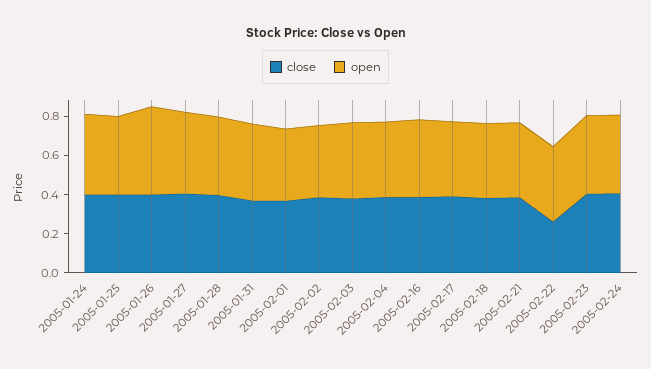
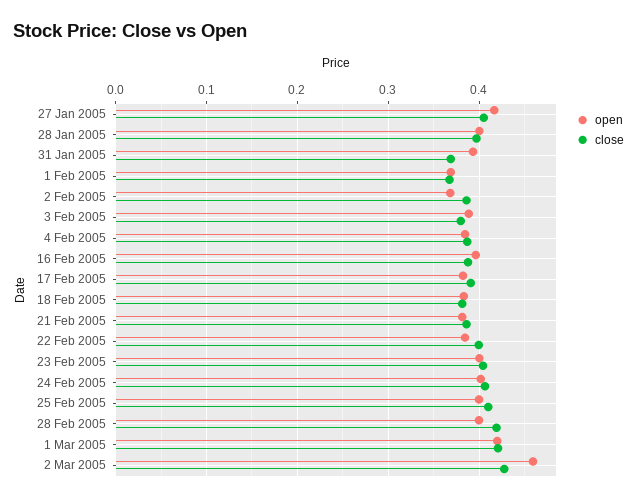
close, 2005-01-24: 0.4 -> none
open, 2005-01-24: 0.4 -> none
close, 2005-01-25: 0.4 -> none
open, 2005-01-25: 0.4 -> none
close, 2005-01-26: 0.4 -> none
open, 2005-01-26: 0.45 -> none
close, 2005-02-22: 0.25 -> 0.4
open, 25 Feb 2005: none -> 0.4
close, 25 Feb 2005: none -> 0.41
open, 28 Feb 2005: none -> 0.4
close, 28 Feb 2005: none -> 0.42
open, 1 Mar 2005: none -> 0.42
close, 1 Mar 2005: none -> 0.42
open, 2 Mar 2005: none -> 0.46
close, 2 Mar 2005: none -> 0.43

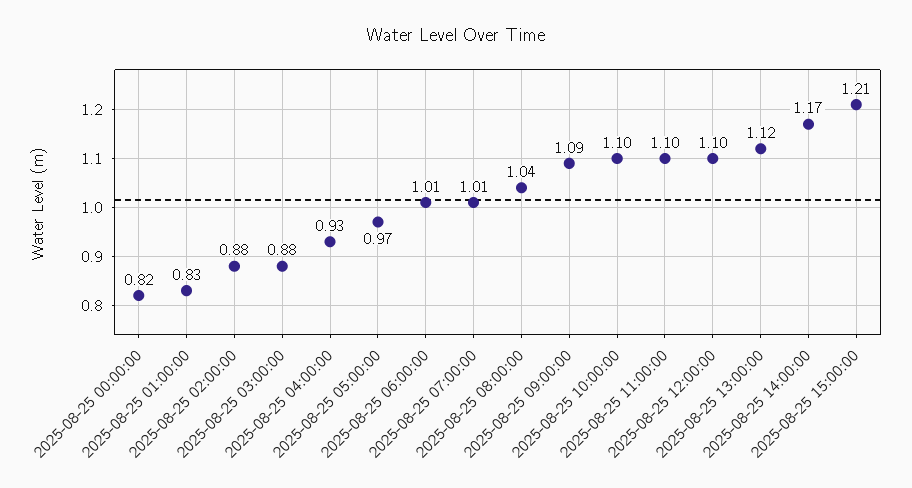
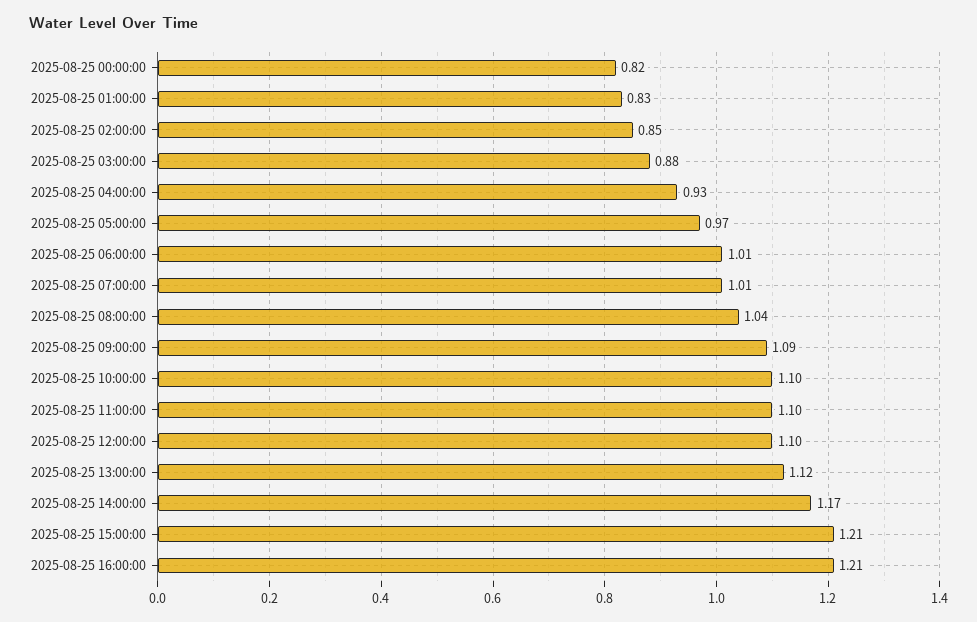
2025-08-25 02:00:00: 0.88 -> 0.85
2025-08-25 16:00:00: none -> 1.21

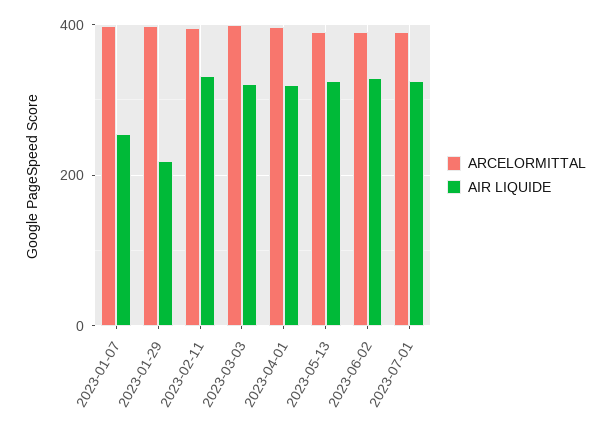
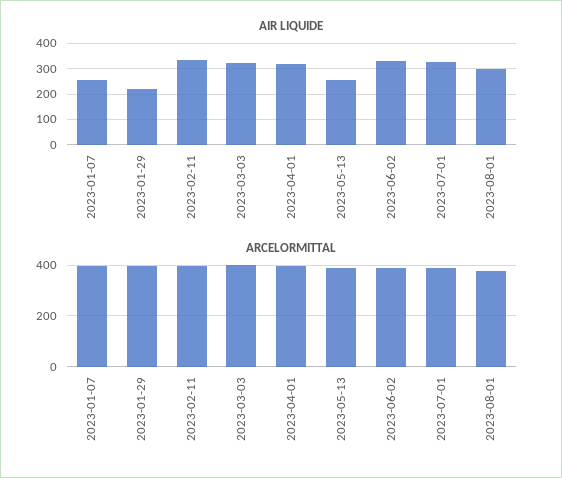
AIR LIQUIDE, 2023-05-13: 320 -> 250
AIR LIQUIDE, 2023-08-01: none -> 300
ARCELORMITTAL, 2023-08-01: none -> 375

→ Problem to work on:
Find the line with "open, 1 Mar 2005: none -> 0.42". Reproduce it and every line after it through the last line above exactly, leaving out the pictures.

→ Answer to this problem:
open, 1 Mar 2005: none -> 0.42
close, 1 Mar 2005: none -> 0.42
open, 2 Mar 2005: none -> 0.46
close, 2 Mar 2005: none -> 0.43

2025-08-25 02:00:00: 0.88 -> 0.85
2025-08-25 16:00:00: none -> 1.21

AIR LIQUIDE, 2023-05-13: 320 -> 250
AIR LIQUIDE, 2023-08-01: none -> 300
ARCELORMITTAL, 2023-08-01: none -> 375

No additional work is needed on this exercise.